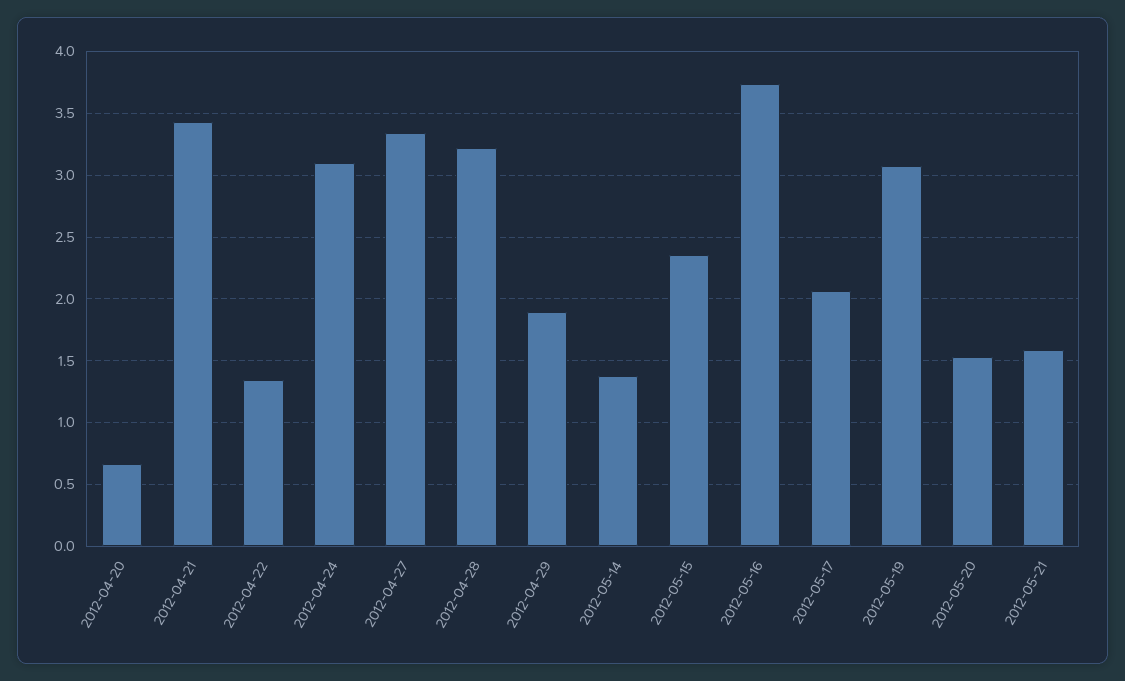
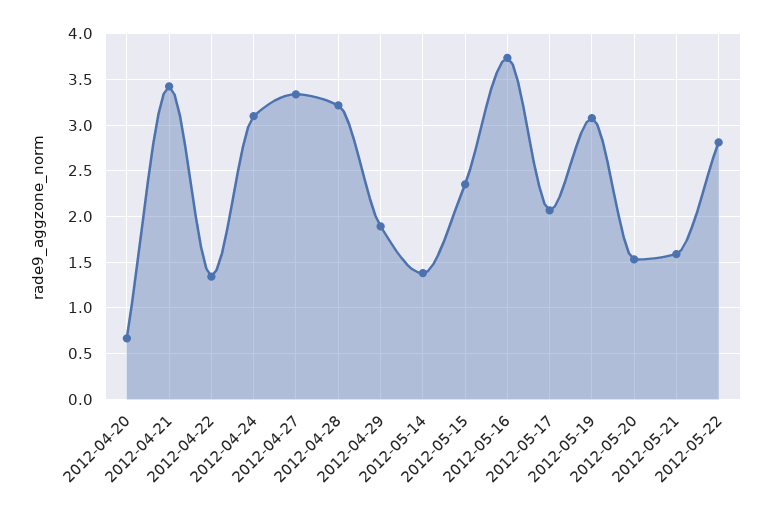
2012-05-22: none -> 2.8

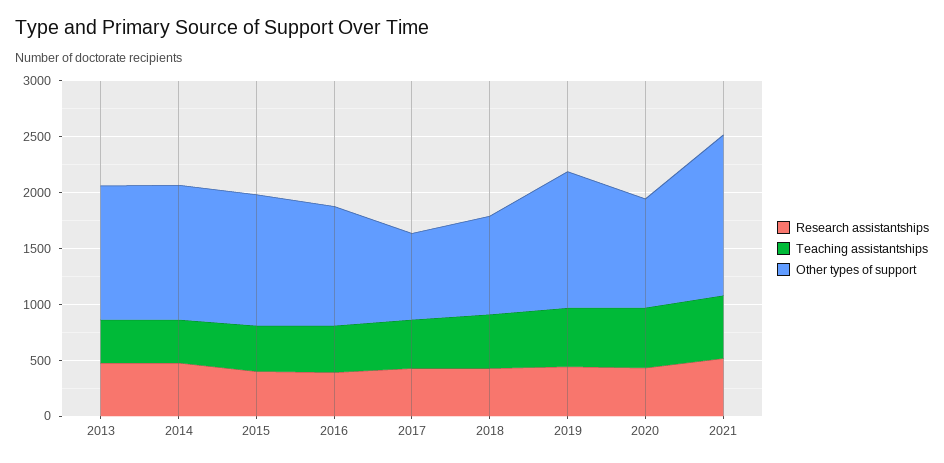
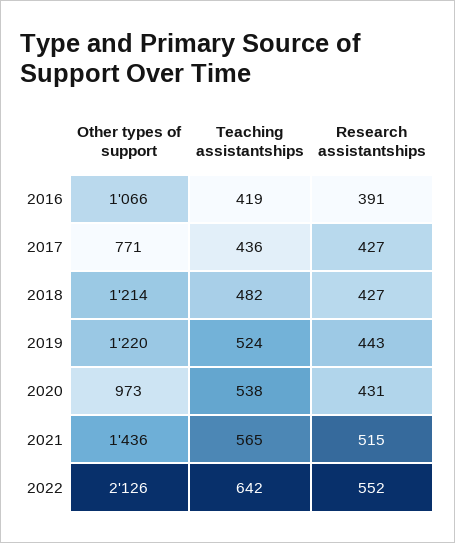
Research assistantships, 2013: 500 -> none
Teaching assistantships, 2013: 400 -> none
Other types of support, 2013: 1200 -> none
Research assistantships, 2014: 500 -> none
Teaching assistantships, 2014: 400 -> none
Other types of support, 2014: 1200 -> none
Research assistantships, 2015: 400 -> none
Teaching assistantships, 2015: 400 -> none
Other types of support, 2015: 1200 -> none
Other types of support, 2018: 900 -> 1214
Other types of support, 2022: none -> 2126
Teaching assistantships, 2022: none -> 642
Research assistantships, 2022: none -> 552

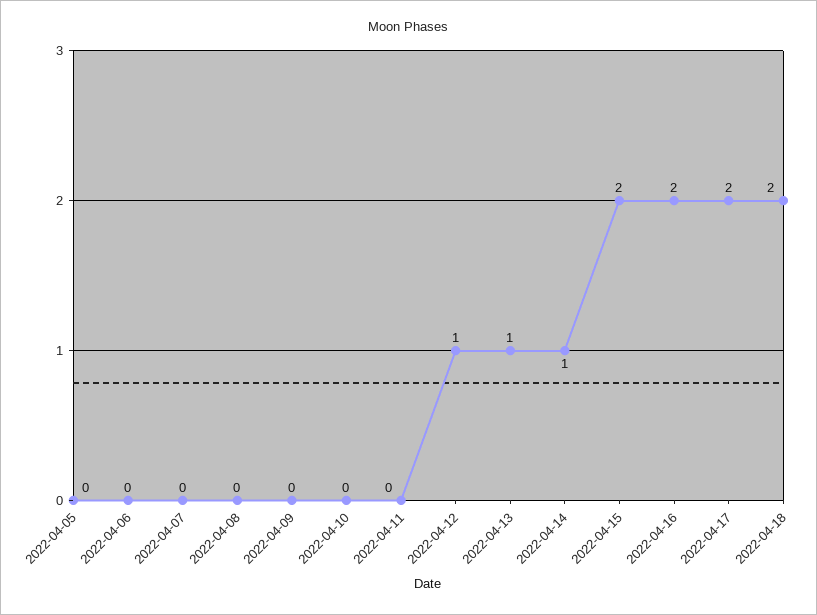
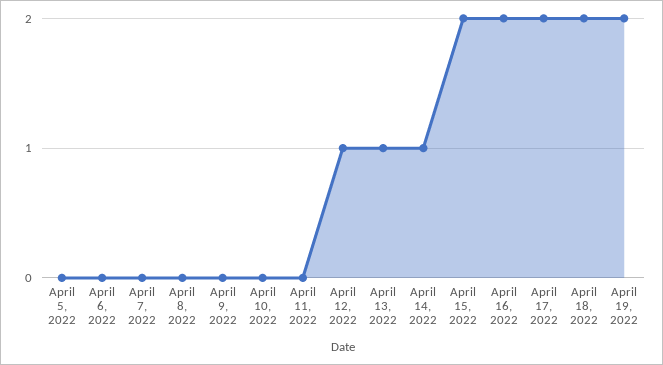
April 19, 2022: none -> 2

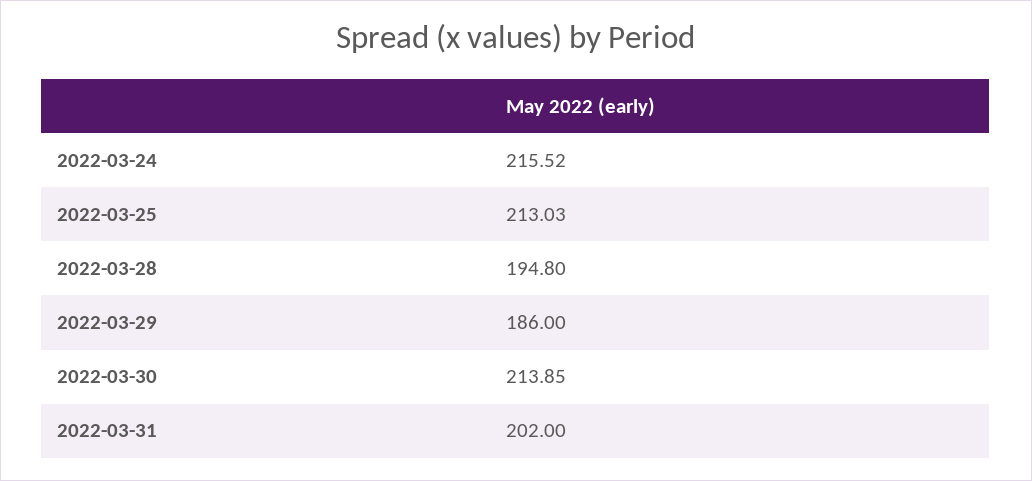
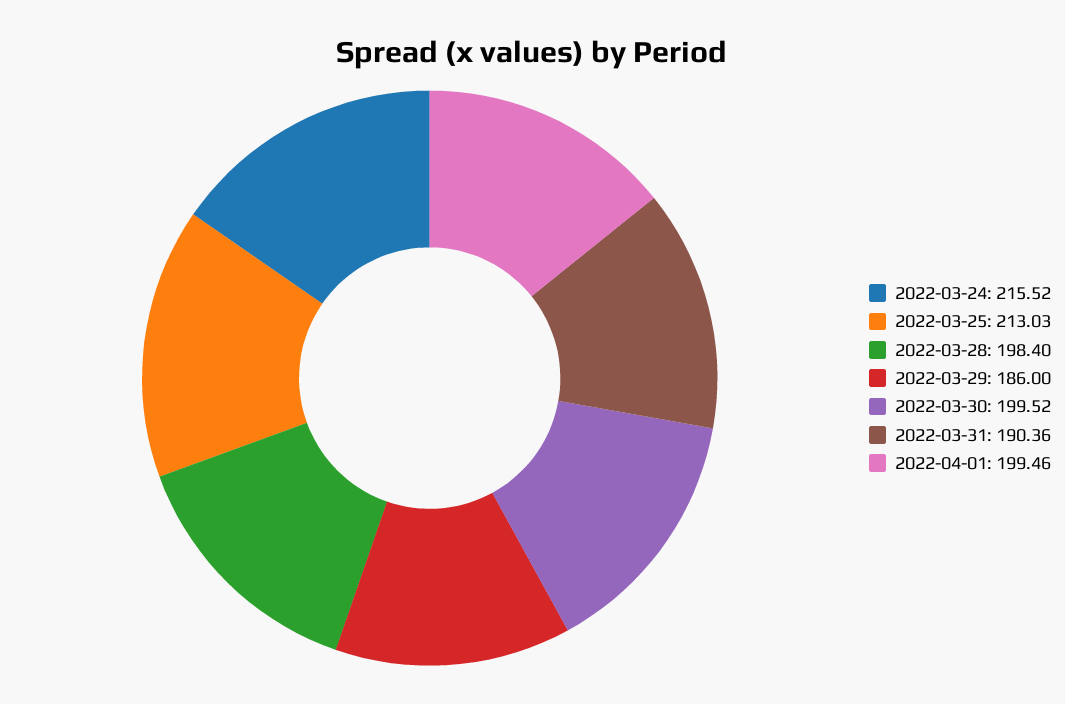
2022-03-28: 194.8 -> 198.4
2022-03-30: 213.85 -> 199.52
2022-03-31: 202 -> 190.36
2022-04-01: none -> 199.46

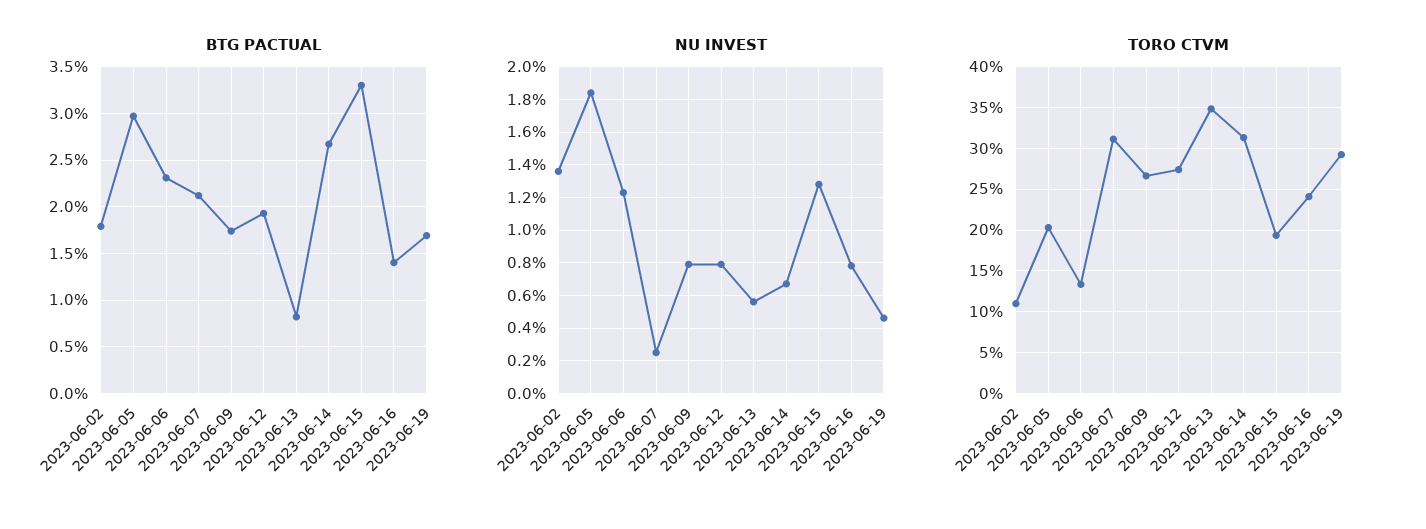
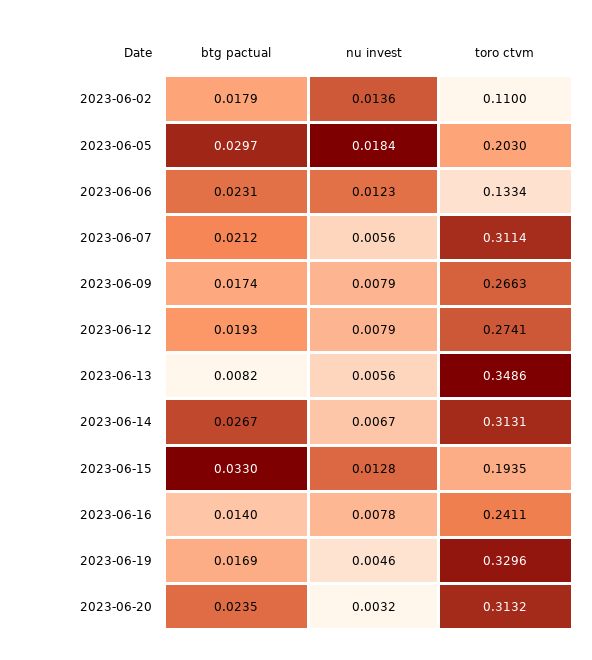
NU INVEST, 2023-06-07: 0.0025 -> 0.0056
TORO CTVM, 2023-06-19: 0.29 -> 0.3296
BTG PACTUAL, 2023-06-20: none -> 0.0235
NU INVEST, 2023-06-20: none -> 0.0032
TORO CTVM, 2023-06-20: none -> 0.3132

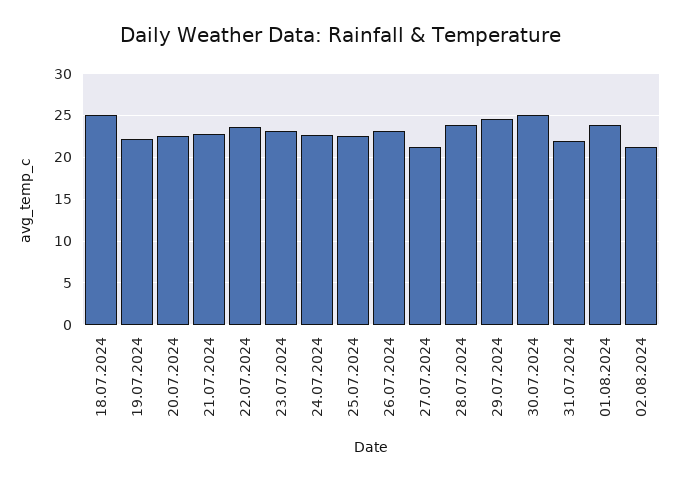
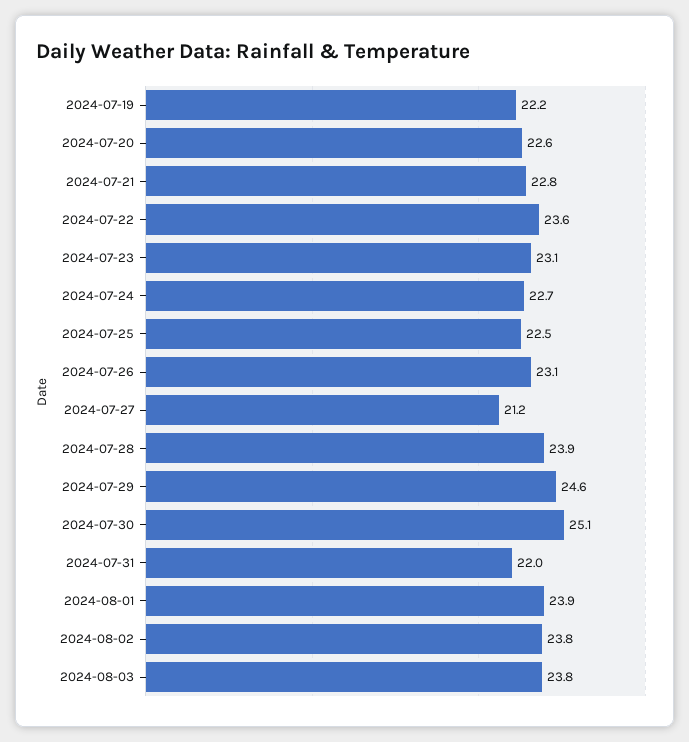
18.07.2024: 25 -> none
02.08.2024: 21 -> 23.8
2024-08-03: none -> 23.8

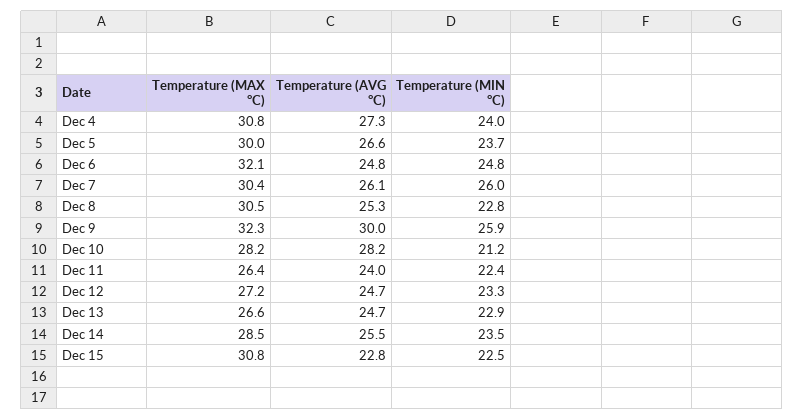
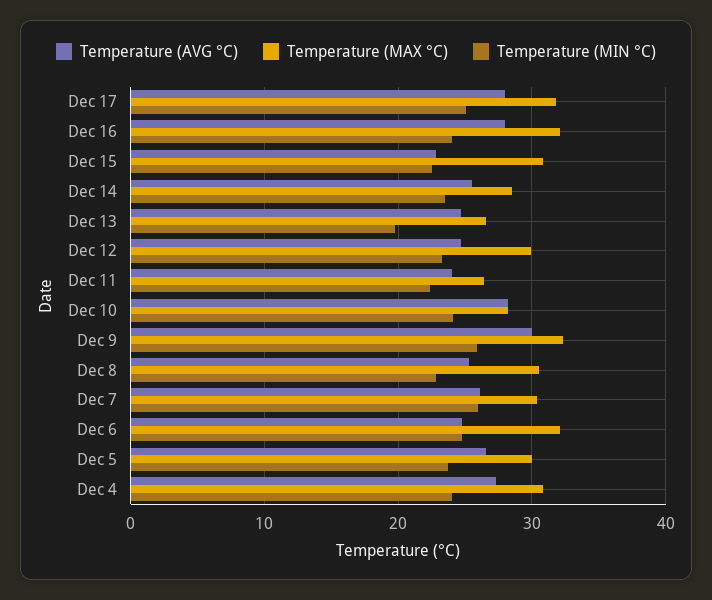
Temperature (MIN °C), Dec 10: 21.2 -> 24
Temperature (MAX °C), Dec 12: 27.2 -> 30
Temperature (MIN °C), Dec 13: 22.9 -> 20
Temperature (AVG °C), Dec 17: none -> 28
Temperature (MAX °C), Dec 17: none -> 32
Temperature (MIN °C), Dec 17: none -> 25
Temperature (AVG °C), Dec 16: none -> 28
Temperature (MAX °C), Dec 16: none -> 32
Temperature (MIN °C), Dec 16: none -> 24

----

- _Task statement_
Where a line in the records above includes the string "Teaching", show it.

- _Response to this task_
Teaching assistantships, 2013: 400 -> none
Teaching assistantships, 2014: 400 -> none
Teaching assistantships, 2015: 400 -> none
Teaching assistantships, 2022: none -> 642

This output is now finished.